Raúl Madrid, "Ethnic Cleavages and Electoral Volatility in Latin America"

Ethnic cleavages have significantly influenced electoral volatility in Latin America, but not in the way that theories of social cleavages and electoral volatility would predict. The failure of the traditional political parties in Latin American to represent the indigenous population adequately has led indigenous people gradually to shift their votes away from these parties, resulting in high levels of electoral volatility in indigenous areas. This argument is explored through a national-level analysis of the determinants of electoral volatility in Latin America as a whole and a provincial-level analysis of the causes of electoral volatility in Bolivia.

Kurt Weyland, "The Diffusion of Innovations: How Cognitive Heuristics Shaped Bolivia's Pension Reform

What causal factors drive the diffusion of policy innovations across countries? Bolivia’s decision to adopt the Chilean model of pension privatization was not imposed by powerful external forces; even in a poor, aid-dependent country, domestic decision makers had considerable latitude. Policymaking was also not driven by the symbolic quest for international legitimacy, but rather by the pragmatic goal to resolve clear, widely recognized problems. Most important, problem solving did not comply with ideal-typical standards of comprehensive rationality; instead, policymakers relied on cognitive shortcuts, especially the heuristics of availability, representativeness, and anchoring, that facilitate decision making but risk distortions and biases in judgment.
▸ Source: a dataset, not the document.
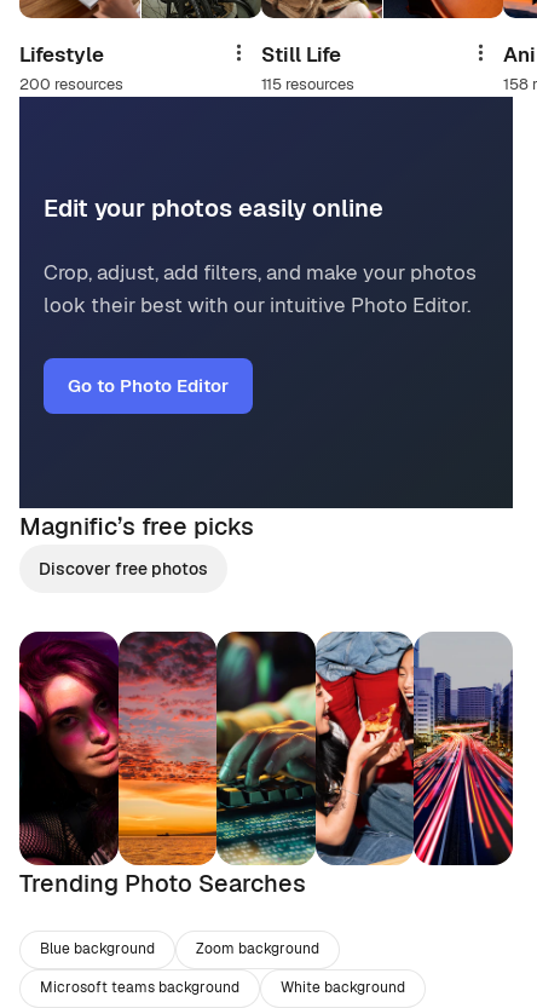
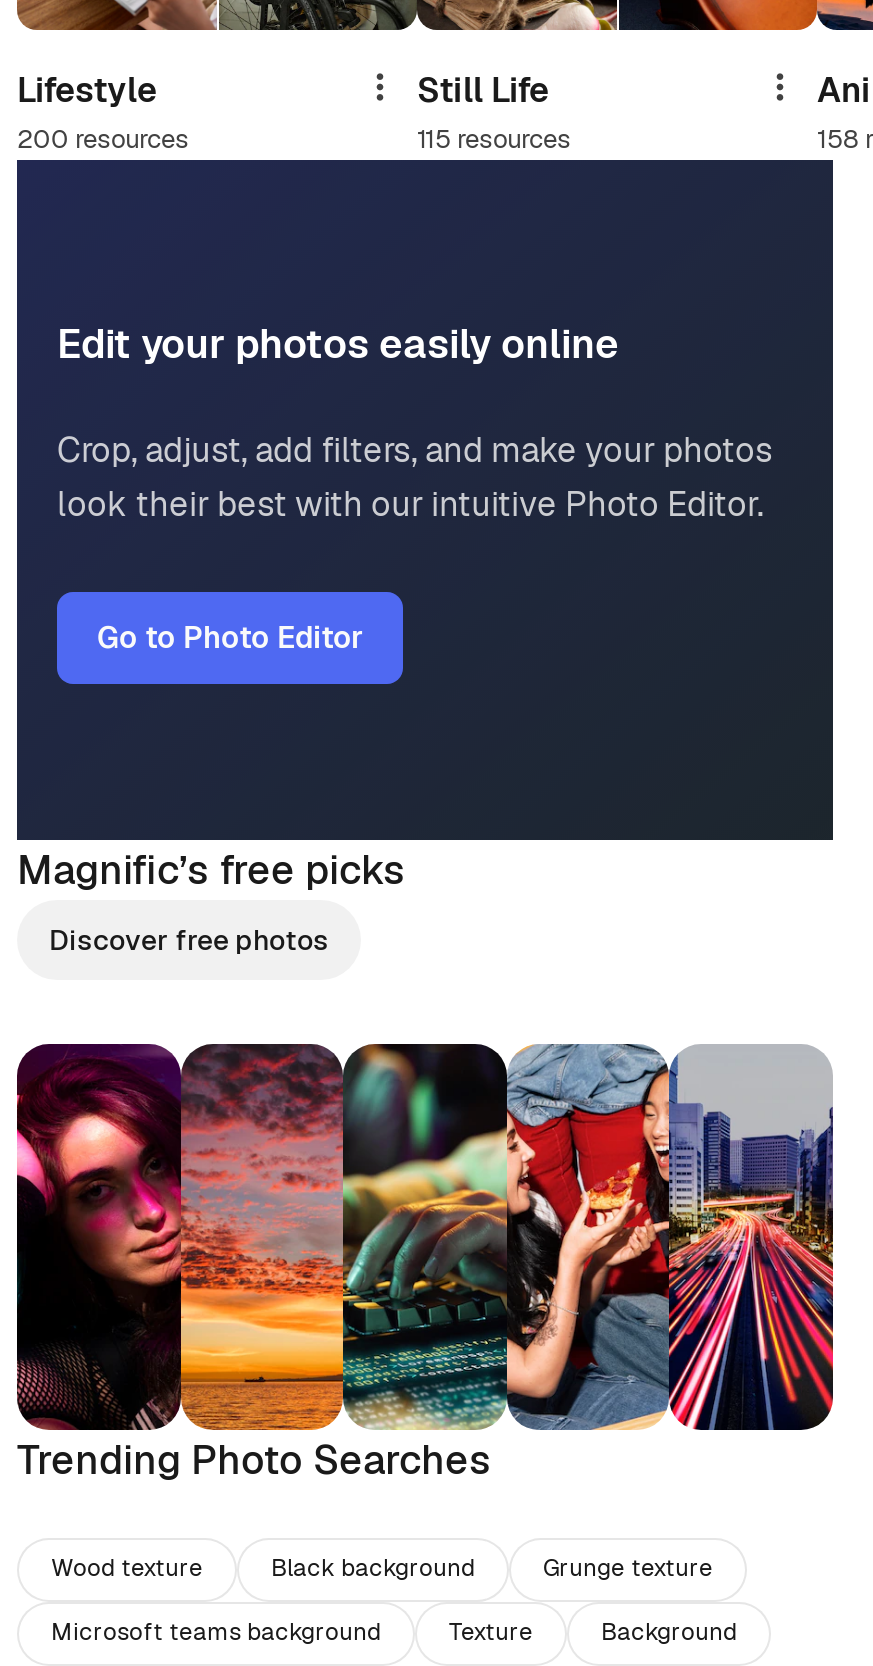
[40,940,319,959] Blue background | Zoom background -> [51,1553,713,1585] Wood texture | Black background | Grunge texture
[281,978,405,998] White background -> [449,1617,737,1649] Texture | Background

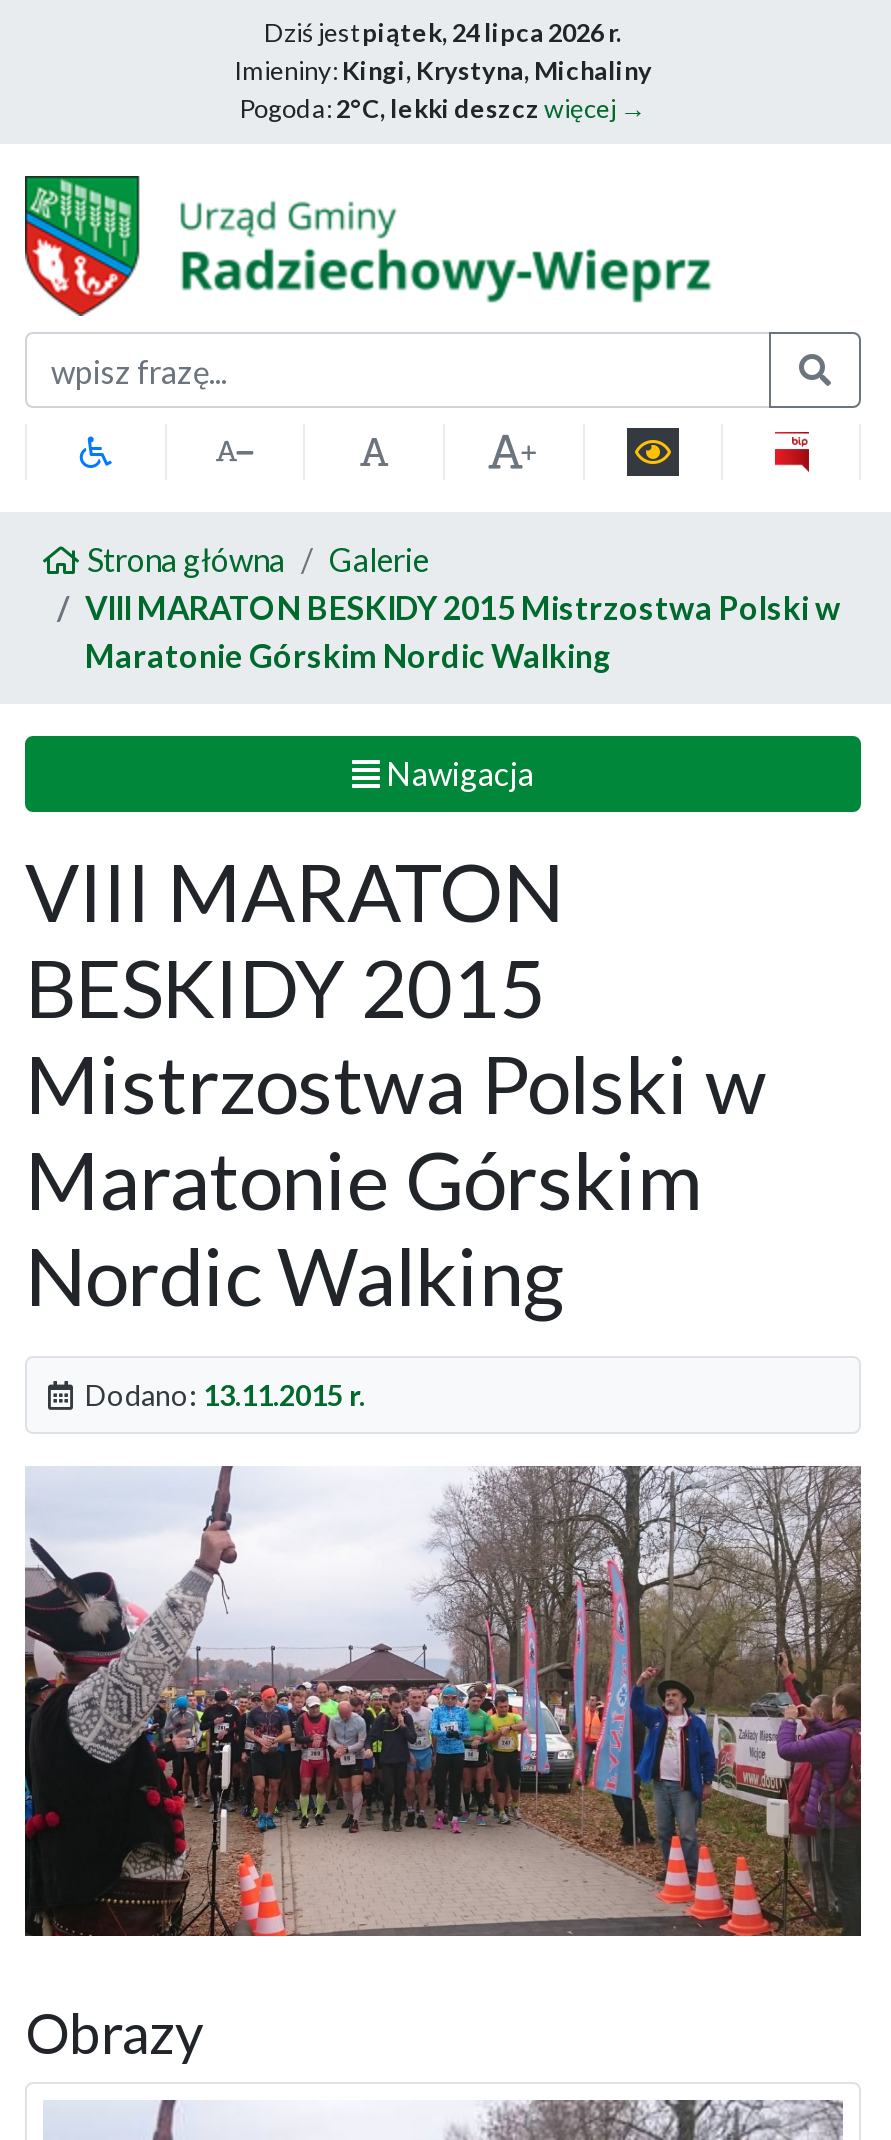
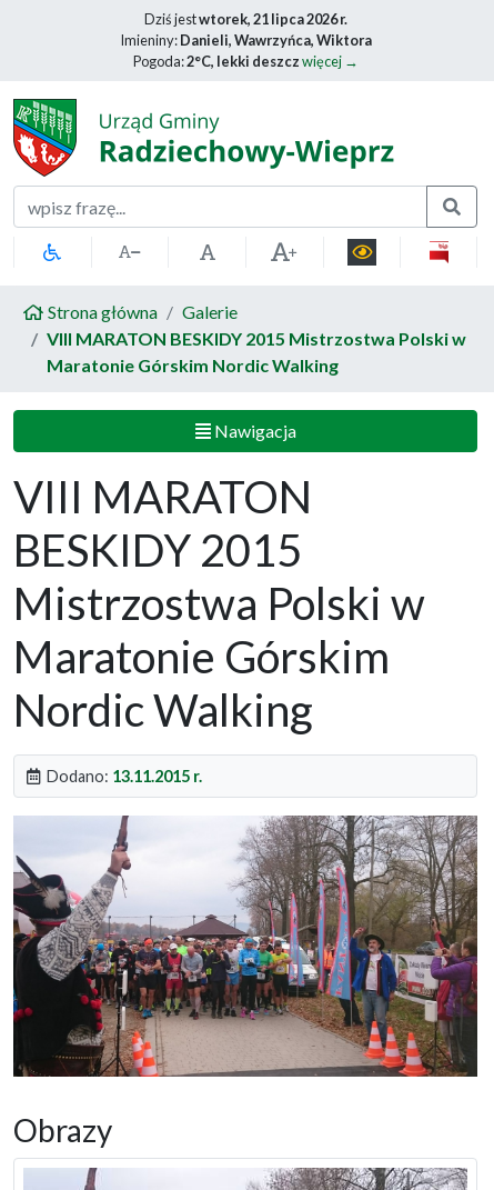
[264,16,622,48] Dziś jestpiątek, 24 lipca 2026 r. -> [144,10,347,28] Dziś jestwtorek, 21 lipca 2026 r.
[234,54,652,86] Imieniny: Kingi, Krystyna, Michaliny -> [119,31,371,49] Imieniny: Danieli, Wawrzyńca, Wiktora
Andrew Schrank, "Entrepreneurship, Export Diversification, and Economic Reform: The Birth of a Developmental Community in the Dominican Republic"
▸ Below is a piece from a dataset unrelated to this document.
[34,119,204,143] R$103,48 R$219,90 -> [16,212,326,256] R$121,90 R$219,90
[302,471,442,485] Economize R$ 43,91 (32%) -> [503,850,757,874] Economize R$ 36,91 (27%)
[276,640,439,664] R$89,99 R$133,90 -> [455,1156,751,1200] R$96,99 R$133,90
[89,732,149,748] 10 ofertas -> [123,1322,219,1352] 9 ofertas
Why do different export platforms appeal to different types of investors? The origins of investment in the Dominican Republic’s export processing zones can be traced to two features of their regional environments: the nature of the region’s relationship to the world market and the power of the region’s indigenous capitalist class. The first predicts whether zones will lure investors; the second, who will invest in them. Thus, the traditionally integrated sugar growing southeast and tobacco, cocoa, and coffee growing north feature successful zones, while the traditionally isolated import-substituting and subsistence agricultural regions to the south have unsuccessful ones. The traditionally foreign-dominated southeastern zones are dominated by foreigners, while the traditionally domesticated northern zones are dominated by Dominicans.

Alfred P. Montero, "The Politics of Decentralization in a Centralized Party System: The Case of Democratic Spain"

Scholars of decentralization have explained degrees and patterns of intergovernmental conflict with William Riker’s classic argument that centralized, disciplined party systems with high degrees of national-subnational concordance in partisan loyalties are able to limit such conflict. Democratic Spain challenges this argument. It mixes a centralized political party system and highly disciplined national organizations with a decentralized and decentralizing state. While subnational interests fail to aggregate with the party system and the national parliament, they organize in the poorly institutionalized arena of intergovernmental distributive conflict. Regional governments defend their interests in bilateral relations with the center that undermine national partisan and legislative attempts to control the decentralization process.

Dorothy J. Solinger, "Path Dependency Reexamined: Chinese Welfare Policy in the Transition to Unemployment"

Despite a fundamental shift in China since 1978, elements of continuity persist. The concept of path dependence can be refined by distinguishing two levels on which policy is made and implemented: tactical and programmatic/strategic. Path dependence is lodged in institutional practices, not necessarily in the content of particular programs. This formulation offers a way to account for continuity amid change and a means of extending the concept of path dependence to polities where continuity occurs outside of the democratic electoral accountability of politicians to constituents. Recent Chinese unemployment insurance and poverty alleviation programs illustrate this argument.

Review Article: Daniel P. Aldrich, "Controversial Project Siting: State Policy Instruments and Flexibility"

All states struggle to construct controversial facilities that focus costs asymmetrically on local communities while providing benefits to the larger population. The policy instruments employed by state agencies and their plasticity under citizens’ pressure vary widely; some bureaucracies remain wedded to older coercive tools, while others develop new ones that alter citizen preferences. The five books under review address the issue of the state’s handling and management of contentious civil society. They show how authorities relate to opposition and underscore the need to analyze states in terms of flexibility and rigidity, rather than strength or weakness.